The American Israel Public Affairs Committee called McCain “an extraordinarily courageous defender of liberty.

“Throughout his congressional career Senator McCain stood with Israel because throughout his life he stood up for America’s allies and our shared democratic values,” its statement said.

And McCain’s willingness to reach across the aisle even to liberal Democrats, which likely kept some conservatives away from the polls, extended to the Jewish community, where he worked with human rights activists.

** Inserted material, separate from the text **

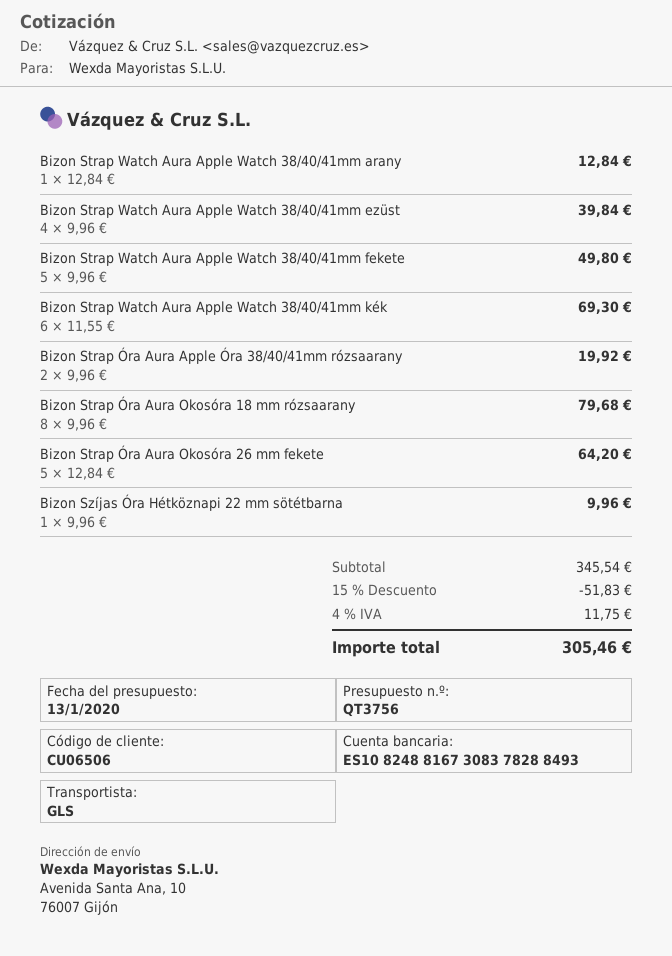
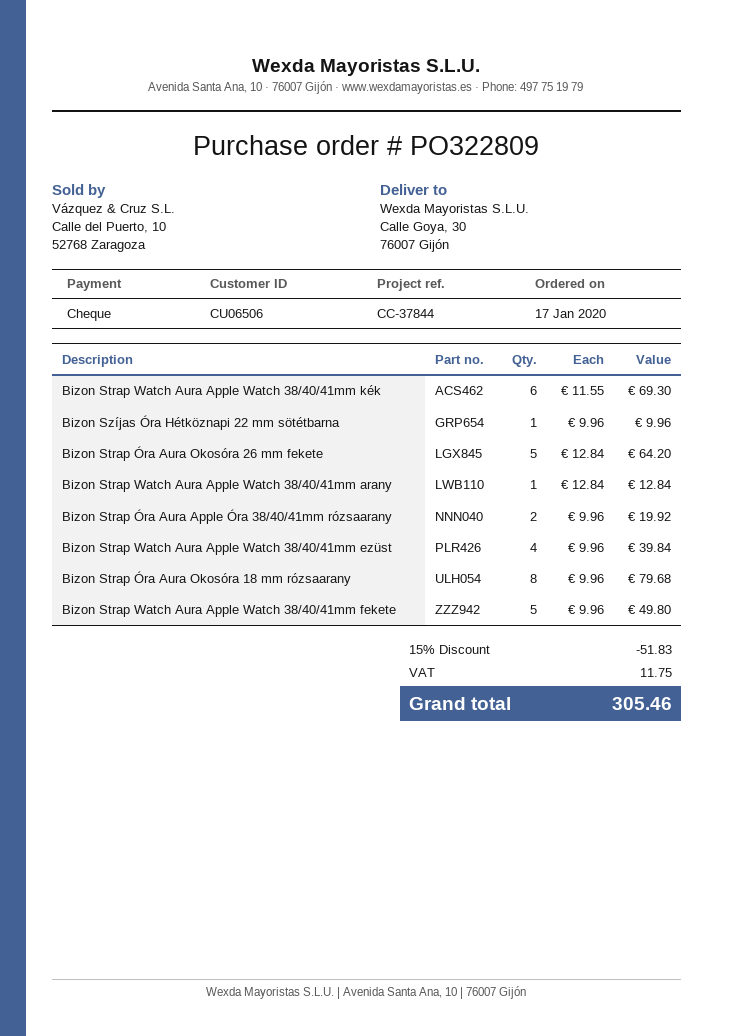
ship to: Avenida Santa Ana, 10, 76007 Gijón -> Calle Goya, 30, 76007 Gijón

“He was a tireless champion of the issues and principles that he held dear, from reforming the broken campaign finance system, to the effort to bar the use of torture by U.S. authorities, to his pivotal vote just last year to save the Affordable Care Act,” said Rabbi Jonah Dov Pesner, who directs the Reform movement’s Religious Action Center. “On those issues and others including combating climate change and strengthening US-Israel relations, we were honored to work with him. And when we engaged him around areas of disagreement, Sen. McCain was always honest and straightforward.”

In its statement mourning McCain, the Jewish Democratic Council of America noted that he “rose above politics and represented his values.”

McCain was a scion of a fighting family. His grandfather and father had graduated the U.S. Naval Academy in Annapolis, and he did as well and was soon a combat pilot flying missions over Vietnam. His plane was shot down and he was captured in 1967. Upon his release in 1973, he remained in the Navy and eventually became its liaison to the Senate, which is where he became interested in politics.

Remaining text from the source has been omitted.